By Maureen Curtin
Music gives a soul to the universe. ~ Plato
Music gives a soul to us UUs as well, I might add, given my experience at the 2015 Unitarian Universalist Musicians Network (UUMN) Annual Conference. This annual Boston-based event attracts not just UU music directors, but also UUs who love choral singing. I am excited to bring back to my UUFE role the inspiration from a week full of learning, exchange of ideas, and daily services.
Most moving of all was the surprise farewell service at Sanctuary Boston led by the Reverend Mykal Slack , Director of Worship. This Saturday night event at First Church Boston event featured the Rev. Slack, who was leaving the next day with his partner Lelaina Romero, to serve as Director of Congregational Life at the Unitarian Universalist Fellowship of Raleigh, North Carolina.
Sanctuary Boston usually draws a small, young, culturally and racially diverse crowd. However, this time the gathering swelled until the place was overflowing with UU music directors, musicians, choristers, and teachers from all over the country, eager to sing and participate. The Boston Sanctuary regulars may have been overwhelmed by our sheer numbers and our joyous participation, while we were likewise overwhelmed by the beauty of the songs, the talent of the musicians, and the heartfelt messages from the minister and his partner on their last night in Boston.

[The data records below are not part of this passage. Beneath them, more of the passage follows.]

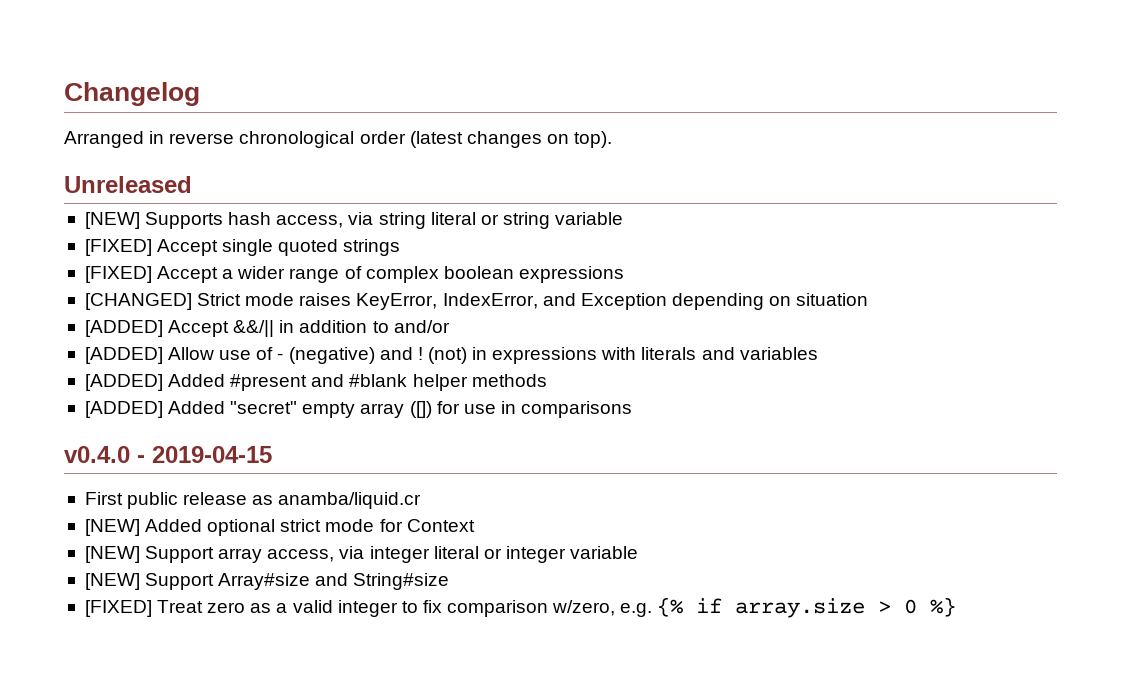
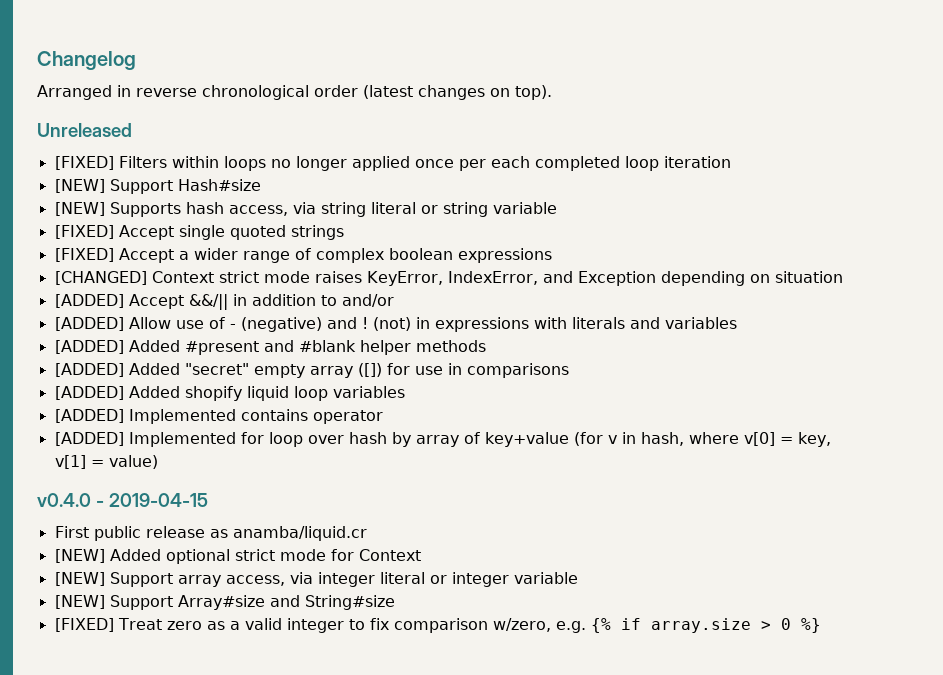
+ [FIXED] Filters within loops no longer applied once per each completed loop iteration
+ [NEW] Support Hash#size
- [CHANGED] Strict mode raises KeyError, IndexError, and Exception depending on situation
+ [CHANGED] Context strict mode raises KeyError, IndexError, and Exception depending on situation
+ [ADDED] Added shopify liquid loop variables
+ [ADDED] Implemented contains operator
+ [ADDED] Implemented for loop over hash by array of key+value (for v in hash, where v[0] = key, v[1] = value)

This gathering full of spirit, singing, and love lifted my heart and soul. The two guitarists, violinist, and drummer–played and sang folk, rock, and “religious” music with talent and passion. Drummer Matt Myer, playing and sitting on a box drum, was introduced as the new Sanctuary director.” With lyrics projected on the wall, we sang a dozen songs. The Rev. Mykal reminisced about his years at Boston First and his ministerial service to the Sanctuary Boston. He recalled the Boston marches that blocked Boston highways in solidarity of the Ferguson tragedy, the numerous arrests, and the current court appearances of those who were now being asked to answer for their “crime” of taking a stand. The Rev. Elizabeth Nguyen offered a moving homily about Black Lives Matter, Ferguson, and the song, Which Side Are You On?
I came away with a great sense of healing about what happened in Ferguson. I feel proud that UU stands for justice and respect and healing–and great music. I appreciate the UUFE support that made my participation possible.